*What to produce:* The reply should be a single number: the count of lines below that contain the word "from".

--- Data shown Enclosed Below ---

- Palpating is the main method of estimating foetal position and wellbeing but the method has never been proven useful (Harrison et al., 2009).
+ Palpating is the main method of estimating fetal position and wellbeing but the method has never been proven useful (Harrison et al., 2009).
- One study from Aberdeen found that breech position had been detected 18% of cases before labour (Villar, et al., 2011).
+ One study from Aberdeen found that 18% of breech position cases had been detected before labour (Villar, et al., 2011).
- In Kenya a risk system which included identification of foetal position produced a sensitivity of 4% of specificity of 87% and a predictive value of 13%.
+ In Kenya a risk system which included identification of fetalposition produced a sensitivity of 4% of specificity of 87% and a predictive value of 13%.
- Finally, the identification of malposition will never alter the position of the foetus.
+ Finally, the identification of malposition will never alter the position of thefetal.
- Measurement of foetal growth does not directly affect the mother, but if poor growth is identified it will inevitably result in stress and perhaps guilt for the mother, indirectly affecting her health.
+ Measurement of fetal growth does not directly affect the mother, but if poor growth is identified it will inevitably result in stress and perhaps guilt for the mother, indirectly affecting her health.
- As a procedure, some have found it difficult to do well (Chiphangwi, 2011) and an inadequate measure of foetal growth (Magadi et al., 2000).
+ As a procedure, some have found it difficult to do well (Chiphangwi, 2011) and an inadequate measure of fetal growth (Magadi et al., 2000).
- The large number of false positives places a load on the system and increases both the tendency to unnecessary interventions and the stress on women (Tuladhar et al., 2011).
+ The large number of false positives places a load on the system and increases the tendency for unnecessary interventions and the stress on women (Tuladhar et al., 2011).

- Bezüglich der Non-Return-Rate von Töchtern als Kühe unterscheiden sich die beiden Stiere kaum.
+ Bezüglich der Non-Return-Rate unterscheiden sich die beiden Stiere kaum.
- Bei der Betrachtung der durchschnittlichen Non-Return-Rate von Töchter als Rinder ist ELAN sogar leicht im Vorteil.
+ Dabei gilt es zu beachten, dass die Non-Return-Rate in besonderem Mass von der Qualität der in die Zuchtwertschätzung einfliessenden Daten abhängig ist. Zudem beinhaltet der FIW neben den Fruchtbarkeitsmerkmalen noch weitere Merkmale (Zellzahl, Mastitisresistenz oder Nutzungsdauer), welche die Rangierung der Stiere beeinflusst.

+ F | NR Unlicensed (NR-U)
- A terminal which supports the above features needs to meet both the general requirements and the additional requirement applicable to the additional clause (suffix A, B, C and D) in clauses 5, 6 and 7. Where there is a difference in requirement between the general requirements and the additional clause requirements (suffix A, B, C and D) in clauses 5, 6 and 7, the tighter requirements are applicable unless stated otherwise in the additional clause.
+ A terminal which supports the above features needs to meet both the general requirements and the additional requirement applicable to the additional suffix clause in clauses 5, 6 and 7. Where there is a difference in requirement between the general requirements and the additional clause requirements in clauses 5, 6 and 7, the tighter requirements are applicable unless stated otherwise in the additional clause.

--- End of Enclosed Data shown ---

*Task result:* 2